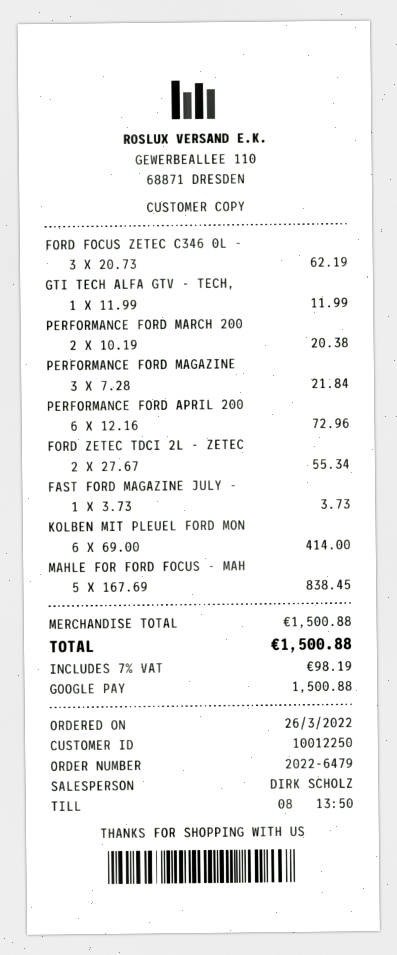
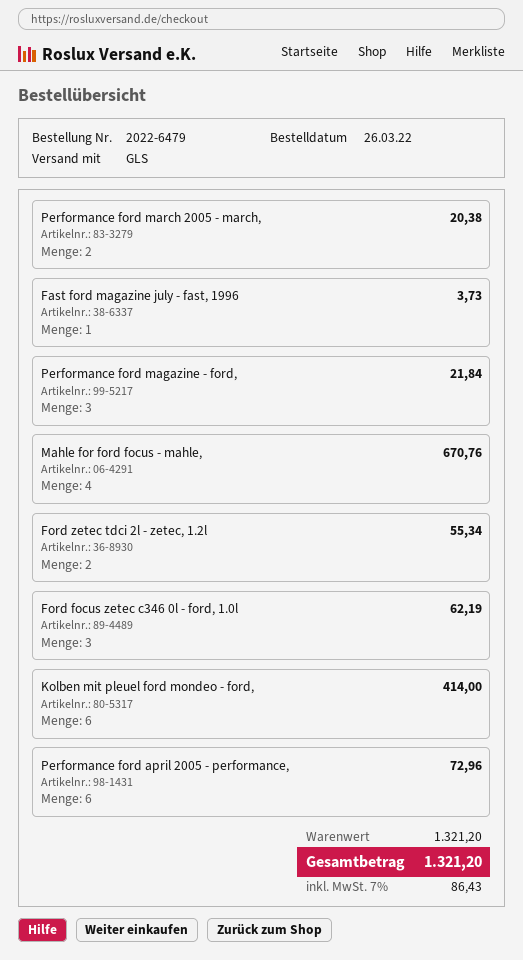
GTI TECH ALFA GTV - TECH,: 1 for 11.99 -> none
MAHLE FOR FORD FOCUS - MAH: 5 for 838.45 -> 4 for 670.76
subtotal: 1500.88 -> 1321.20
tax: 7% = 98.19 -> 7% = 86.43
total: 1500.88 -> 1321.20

> [EXERCISE AIM]
Reproduce the data above without a single change, please, but without its pictures.

> [WRITTEN ANSWER]
GTI TECH ALFA GTV - TECH,: 1 for 11.99 -> none
MAHLE FOR FORD FOCUS - MAH: 5 for 838.45 -> 4 for 670.76
subtotal: 1500.88 -> 1321.20
tax: 7% = 98.19 -> 7% = 86.43
total: 1500.88 -> 1321.20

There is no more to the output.